Марина Аромштам
Ворон Клара и яблочный год
– Карл! Карл-у-кларры, Дерево! – На ветку яблони села крупная чёрная птица. – Как поживаете?
Яблоня в ответ приветливо скрипнула. Ей нравились птицы. Даже синицы, которые совершенно бесстыдно выклёвывали подсолнухи на грядке: с ловкостью цирковых акробатов забирались под марлевые колпаки, которыми хозяин укутывал цветочные головки, и – щёлк-щёлк – быстро выковыривали семечки. Даже дрозды, которые налетали в августе хулиганскими стаями, опустошали вишни и расклёвывали яблоки. А крупная чёрная птица нравилась ей больше всех. Она была говорящей – любила поговорить, и это наложило печать на их отношения.
Когда чёрная птица впервые появилась в саду, она тут же увидела яблоню, подлетела и стала устраиваться на ветке:
– Карл! Дерево, я тут присяду… Хотя ваши кривые рруки не очень-то ррасполагают… Кстати, я – Кларра. В о ррон!
– Ворон? Вы ворон, Клара? – Яблоня не хотела обидеть гостью сомнениями. Просто она никогда не видела ворона и очень удивилась.
Но Клара захлопала крыльями и обиженно закричала:
– Карл-у-кларры, Дерево! Почему бы мне не быть ворроном? Все невежды уверены, что воррон – муж ворроны. Страшные предррассудки! В о рроны – это в о рроны. А ворр о ны – ворр о ны. Только не вздумайте, Дерево, называть меня ворронихой. «Поэтесса» – и то съедобнее. «Музыкантша» – терпимее. Хотя и от них у меня сводит лапки и покалывает в носу. Едва я присела на ваши кривые рруки, как вы стали меня оскоррблять!
– Что вы, что вы, – слегка опешила Яблоня. – Я так рада, что вы присели. Мне так хочется с вами поговорить. Мелкие птички суетятся, шумят и не любят серьёзные темы. У них слишком много мелких забот. Вы так от них отличаетесь! Придвигайтесь поближе к стволу. Там у ветки такой изгиб – и вам будет удобнее. Я и не думала, будто вы поэтесса. Я не буду вас так называть.

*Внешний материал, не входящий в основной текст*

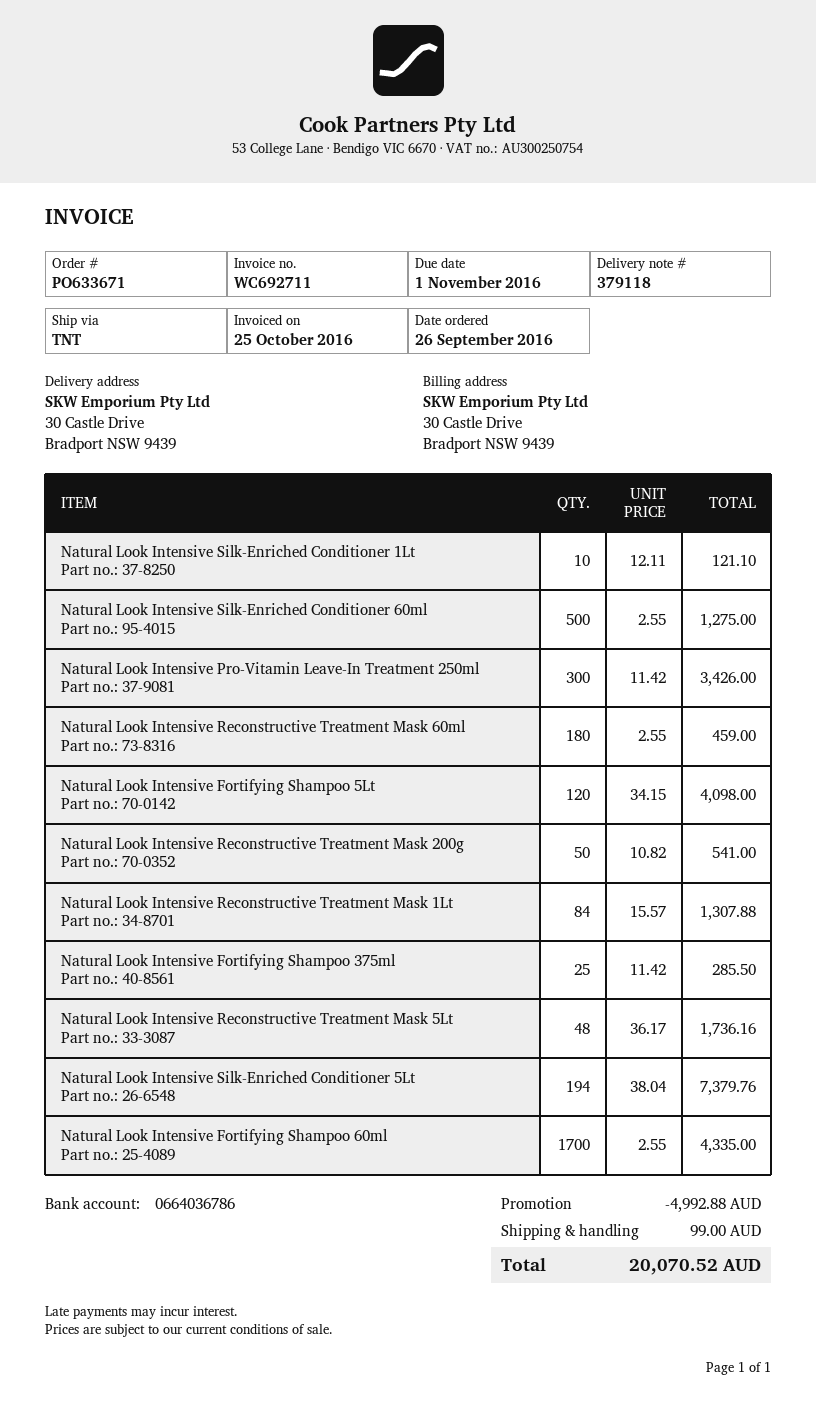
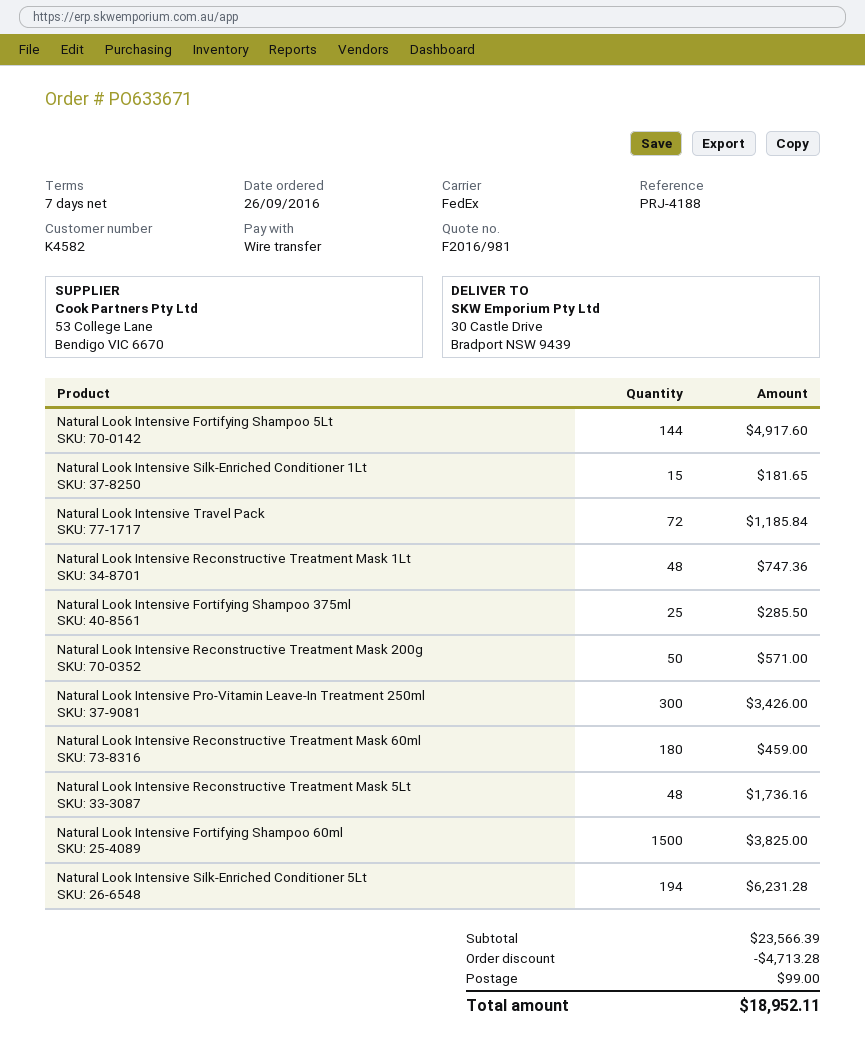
shipping method: TNT -> FedEx
Natural Look Intensive Silk-Enriched Conditioner 1Lt: 10 for 121.10 -> 15 for 181.65
Natural Look Intensive Silk-Enriched Conditioner 60ml: 500 for 1275.00 -> none
Natural Look Intensive Fortifying Shampoo 5Lt: 120 for 4098.00 -> 144 for 4917.60
Natural Look Intensive Reconstructive Treatment Mask 200g: 50 for 541.00 -> 50 for 571.00
Natural Look Intensive Reconstructive Treatment Mask 1Lt: 84 for 1307.88 -> 48 for 747.36
Natural Look Intensive Silk-Enriched Conditioner 5Lt: 194 for 7379.76 -> 194 for 6231.28
Natural Look Intensive Fortifying Shampoo 60ml: 1700 for 4335.00 -> 1500 for 3825.00
Natural Look Intensive Travel Pack: none -> 72 for 1185.84
discount: 4992.88 -> 4713.28
total: 20070.52 -> 18952.11

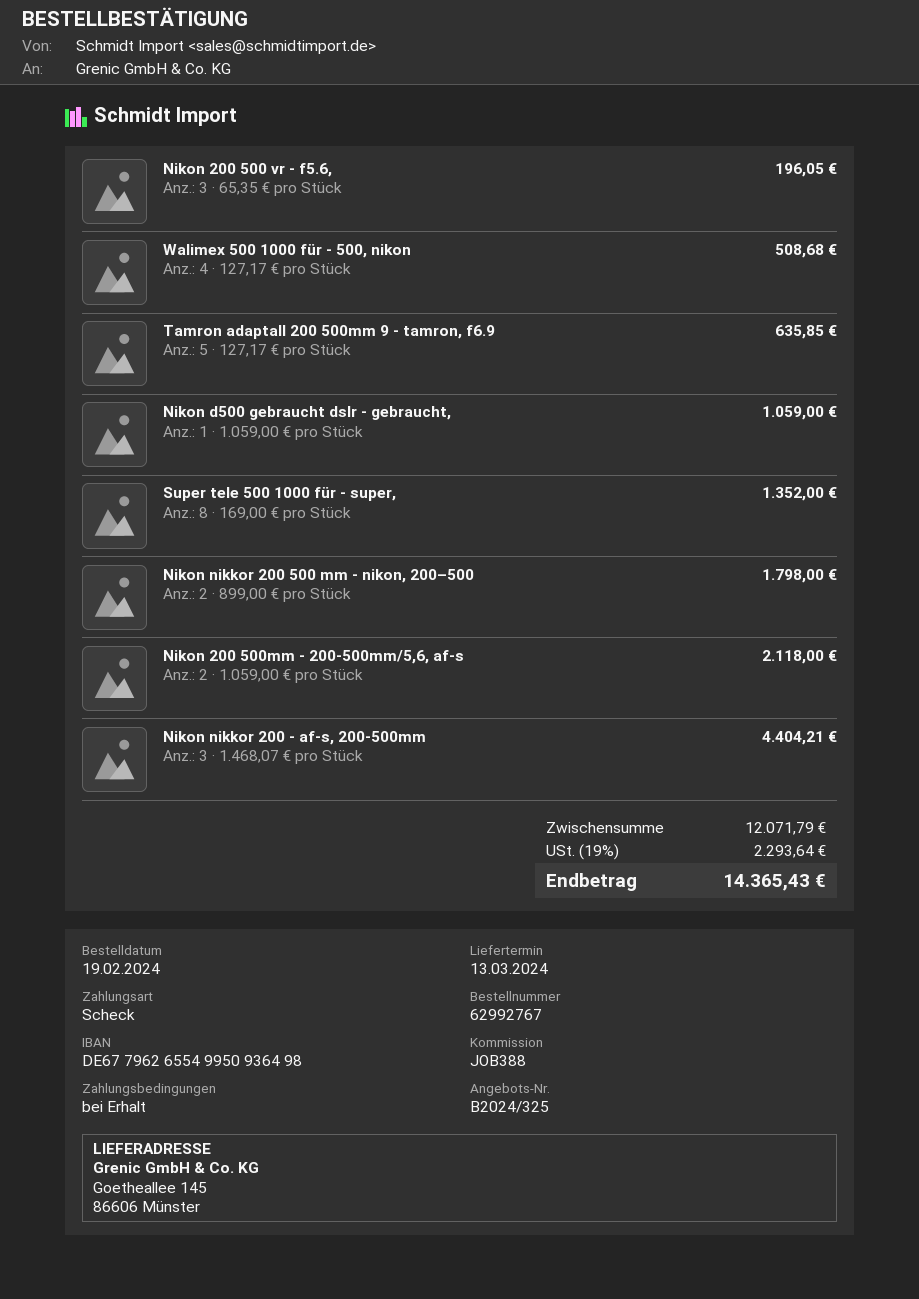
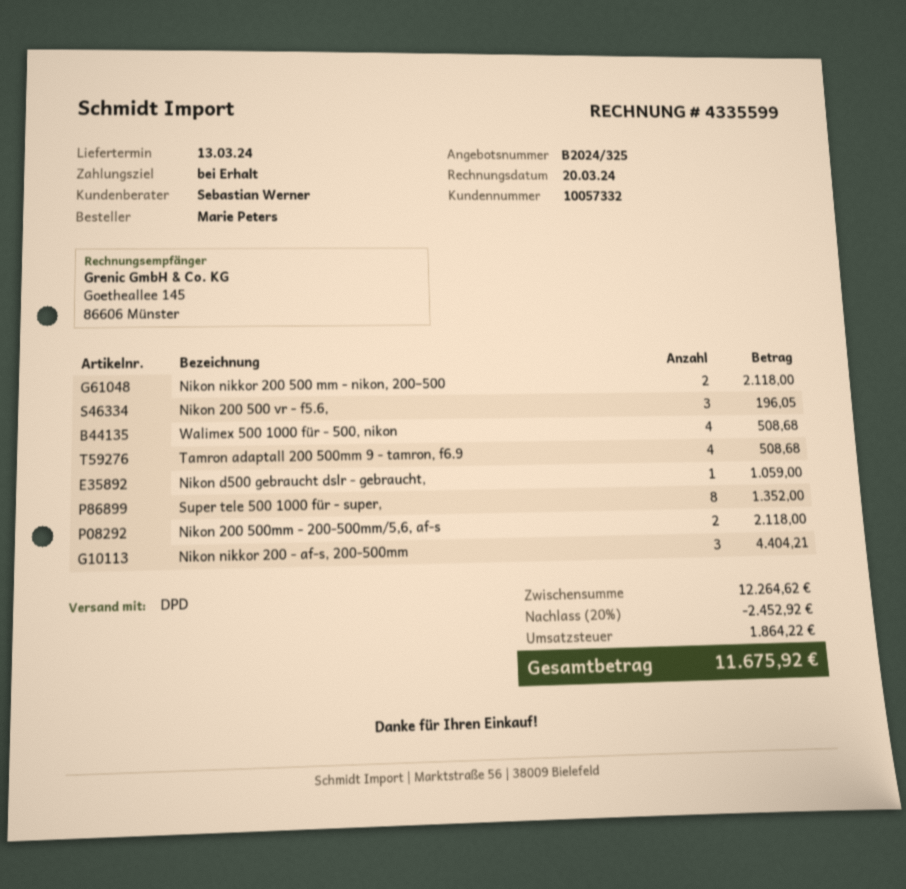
Tamron adaptall 200 500mm 9 - tamron, f6.9: 5 for 635.85 -> 4 for 508.68
Nikon nikkor 200 500 mm - nikon, 200–500: 2 for 1798.00 -> 2 for 2118.00
subtotal: 12071.79 -> 12264.62
discount: none -> 20% = 2452.92
tax: 2293.64 -> 1864.22
total: 14365.43 -> 11675.92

Не волнуйтесь, пожалуйста.
– Да уж, пррошу уволить… – ворчливо сказала Клара и, пару раз хлопнув крыльями, устроилась поудобнее.
– Карл! Карл-у-кларры, Дерево! Вы слышали, что они говорили? Представители местной человеческой стаи? Они утверждают, что я представляю для них интерес! Что я достопримечательность! Укррашение сада! И меня надо подкаррмливать! – Клара так волновалась, что ветка под ней дрожала. – Прраво, приятные человеческие разновидности.
Вы не поверите, Дерево, но это не в первый раз. Я уже была укррашением! Я была достопримечательностью. Я говорила: «Кларра!» – и все приходили в восторг. Вам нрравится, как звучит «Кларра»? Так меня звали там, где я раньше жила. У юных натюрралистов. У них были рразные книжки. И там было про Кларру. Правда, там Кларра была вороной. И её выдали замуж… За кого бы, вы думали, Дерево? Карл-у-кларры… За воррона! Представляете? Предрассудки! Даже юные натюрралисты не считают зазорным выдать ворр о ну за воррона. А ведь натюрр… Вы знаете, что такое «натюрр»? Это значит «природа». Иногда «натюрр» – не просто «натюрр», а «морте». То есть мёрртвая, вы понимаете? Тогда её почему-то принято рисовать. Это дело художников – рисовать натюррморты. Но если натюрр не моррте, тогда за ней наблюдают, кормят её, чистят клетку. Тогда художник не нужен. Нужен натюрралист. И как правило, юный. А они не всегда способны отличить ворр о ну от в о ррона. Но я прощала эту нелепость юным натюрралистам. Я сохрраняла внутреннее достоинство – рраз они чистят клетку. Клетка, однако, всё-таки тесновата. И хочется рразнообрразия… Дверцу забыли закрыть. Самое сложное – прролезть в оконную щель…
Но я не прочь опять побыть достопримечательностью. Вы давно тут живёте, Дерево? Что? Не помните, сколько лет? Считают обычно по годичным кольцам на пне? Нет, зачем же такие кррайности! Рразве нет дрругих способов?